Fossil fuels range from volatile materials with low carbon:hydrogen ratios like methane, to liquid petroleum to nonvolatile materials composed of almost pure carbon, like anthracite coal. Methane can be found in hydrocarbon fields, alone, associated with oil, or in the form of methane clathrates. It is generally accepted that they formed from the fossilized remains of dead plants and animals by exposure to heat and pressure in the Earth's crust over hundreds of millions of years. This biogenic theory was first introduced by Georg Agricola in 1556 and later by Mikhail Lomonosov in the 18th century.

It was estimated by the Energy Information Administration that in 2006 primary sources of energy consisted of petroleum 36.8%, coal 26.6%, natural gas 22.9%, amounting to an 86% share for fossil fuels in primary energy production in the world. Non-fossil sources included hydroelectric 6.3%, nuclear 6.0%, and (geothermal, solar, tide, wind, wood, waste) amounting 0.9 percent. World energy consumption was growing about 2.3% per year.
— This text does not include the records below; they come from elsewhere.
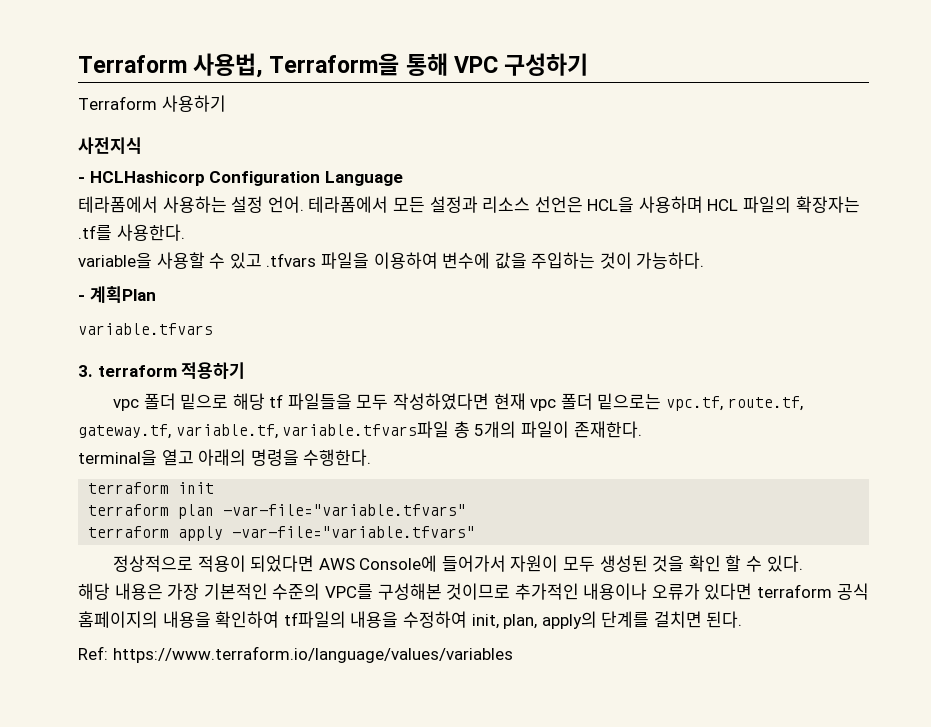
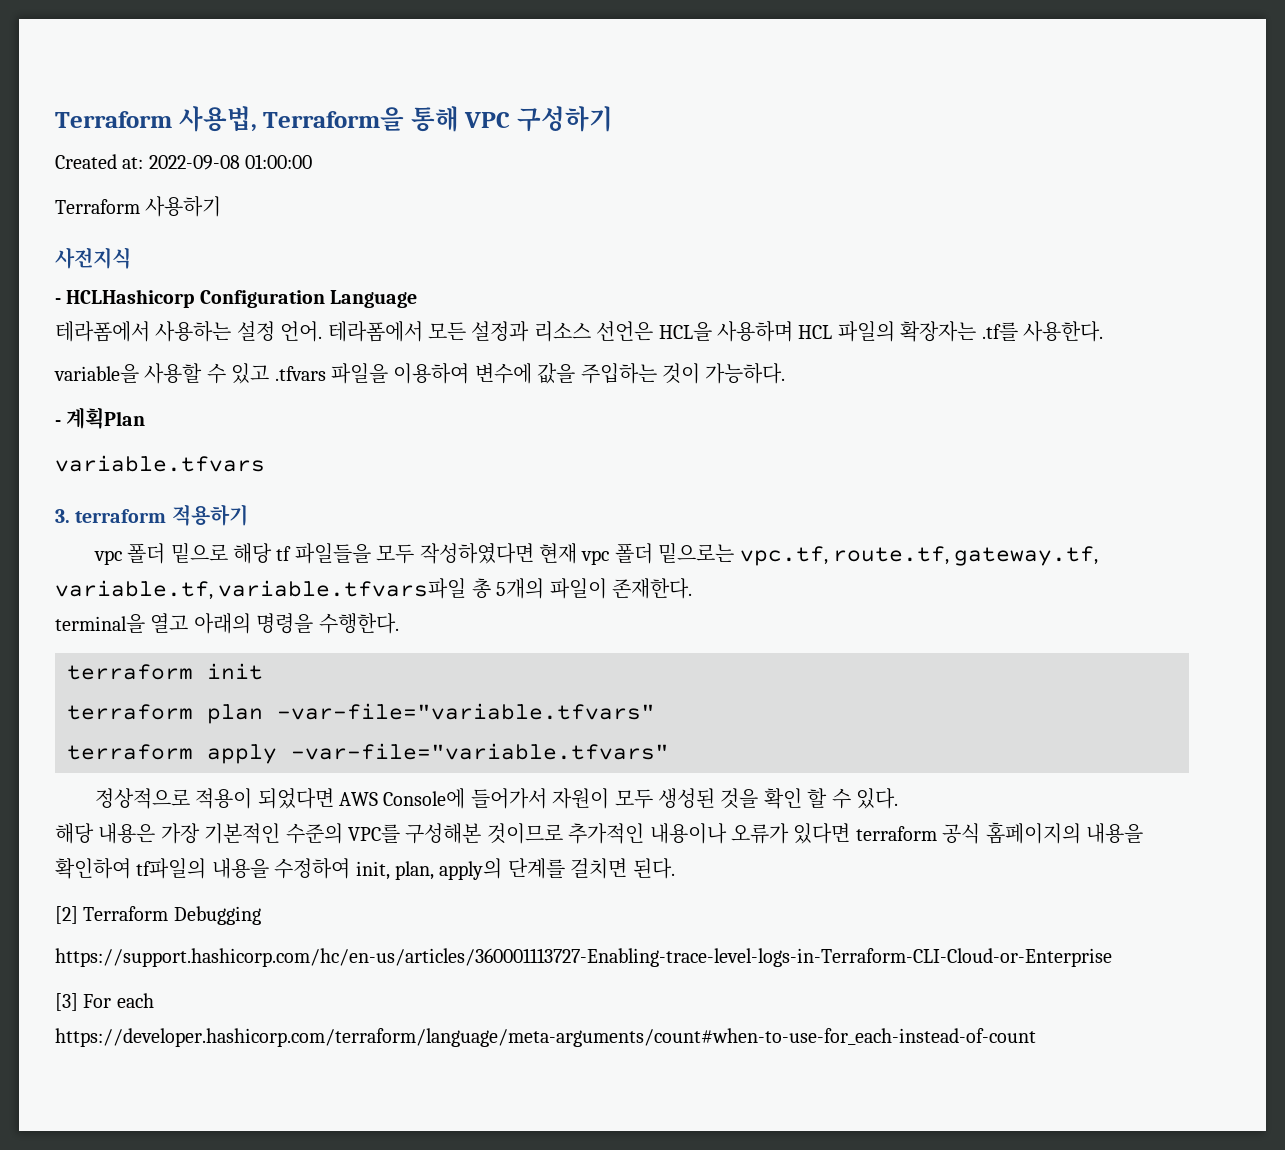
+ Created at: 2022-09-08 01:00:00
- Ref: https://www.terraform.io/language/values/variables
+ [2] Terraform Debugging
+ https://support.hashicorp.com/hc/en-us/articles/360001113727-Enabling-trace-level-logs-in-Terraform-CLI-Cloud-or-Enterprise
+ [3] For each
+ https://developer.hashicorp.com/terraform/language/meta-arguments/count#when-to-use-for_each-instead-of-count

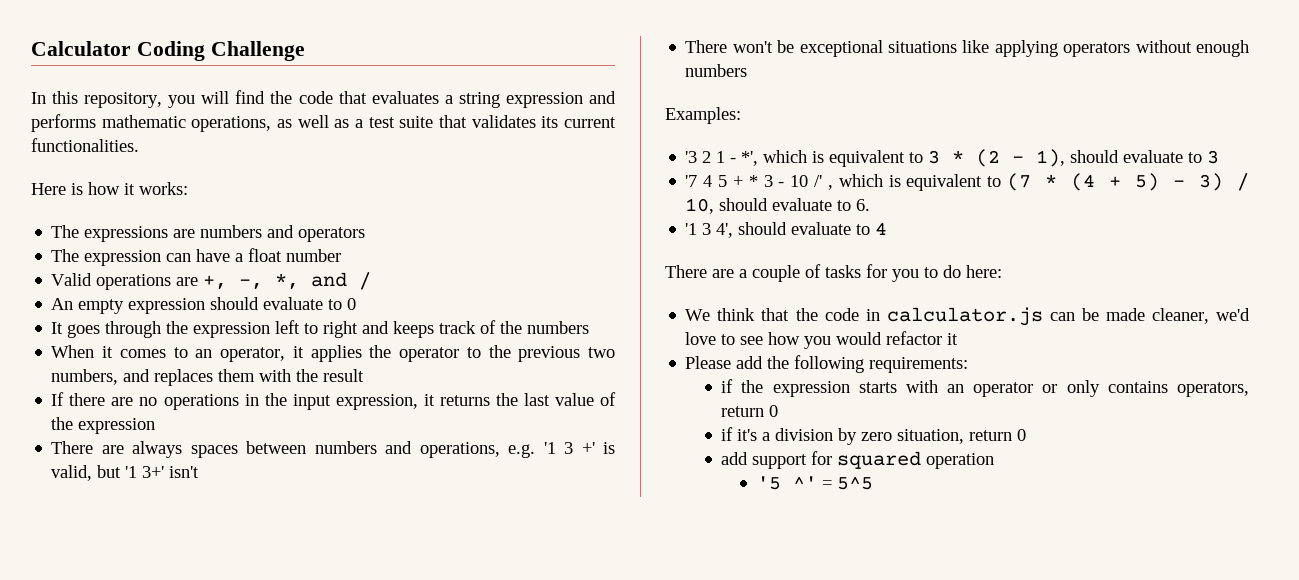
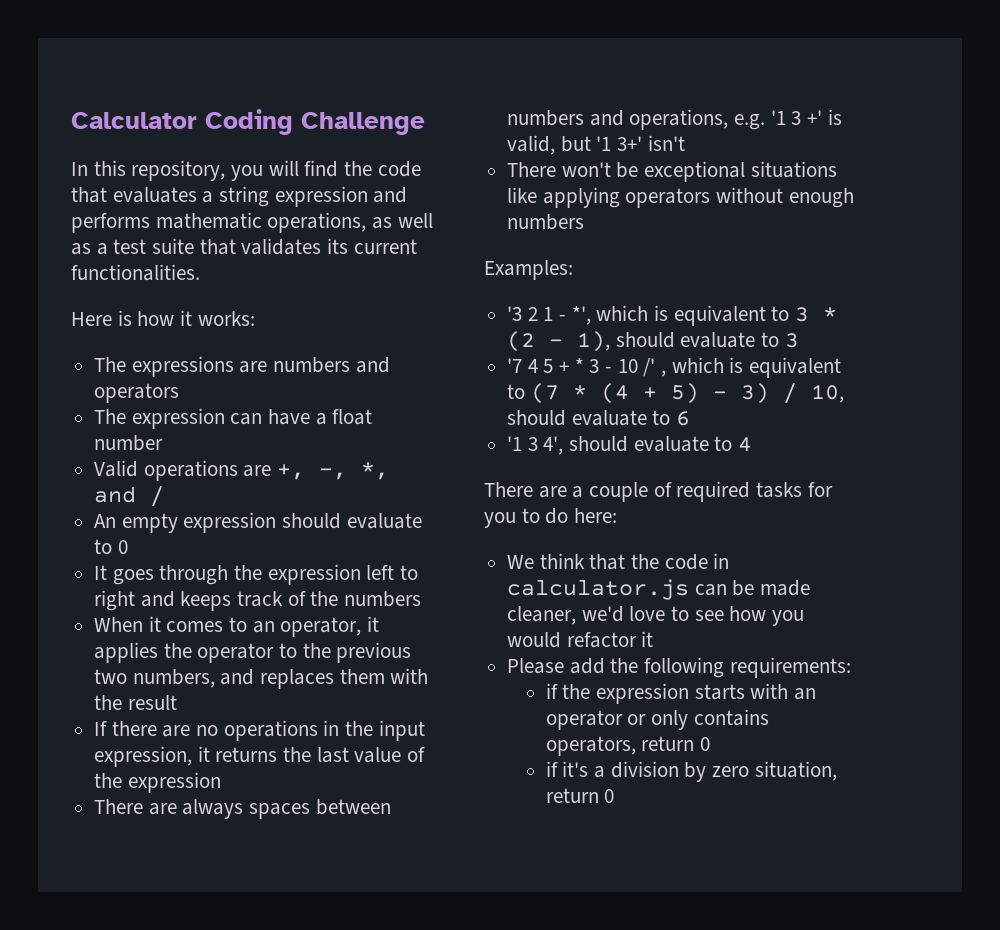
- '7 4 5 + * 3 - 10 /' , which is equivalent to (7 * (4 + 5) - 3) / 10, should evaluate to 6.
+ '7 4 5 + * 3 - 10 /' , which is equivalent to (7 * (4 + 5) - 3) / 10, should evaluate to 6
- There are a couple of tasks for you to do here:
+ There are a couple of required tasks for you to do here:
- add support for squared operation
- '5 ^' = 5^5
Fossil fuels are non-renewable resources because they take millions of years to form, and reserves are being depleted much faster than new ones are being formed. The production and use of fossil fuels raise environmental concerns. A global movement toward the generation of renewable energy is therefore under way to help meet increased energy needs.[citation needed]

The burning of fossil fuels produces around 21.3 billion tonnes (21.3 gigatonnes) of carbon dioxide per year, but it is estimated that natural processes can only absorb about half of that amount, so there is a net increase of 10.65 billion tonnes of atmospheric carbon dioxide per year (one tonne of atmospheric carbon is equivalent to 44/12 or 3.7 tonnes of carbon). Carbon dioxide is one of the greenhouse gases that enhances radiative forcing and contributes to global warming, causing the average surface temperature of the Earth to rise in response, which climate scientists agree will cause major adverse effects.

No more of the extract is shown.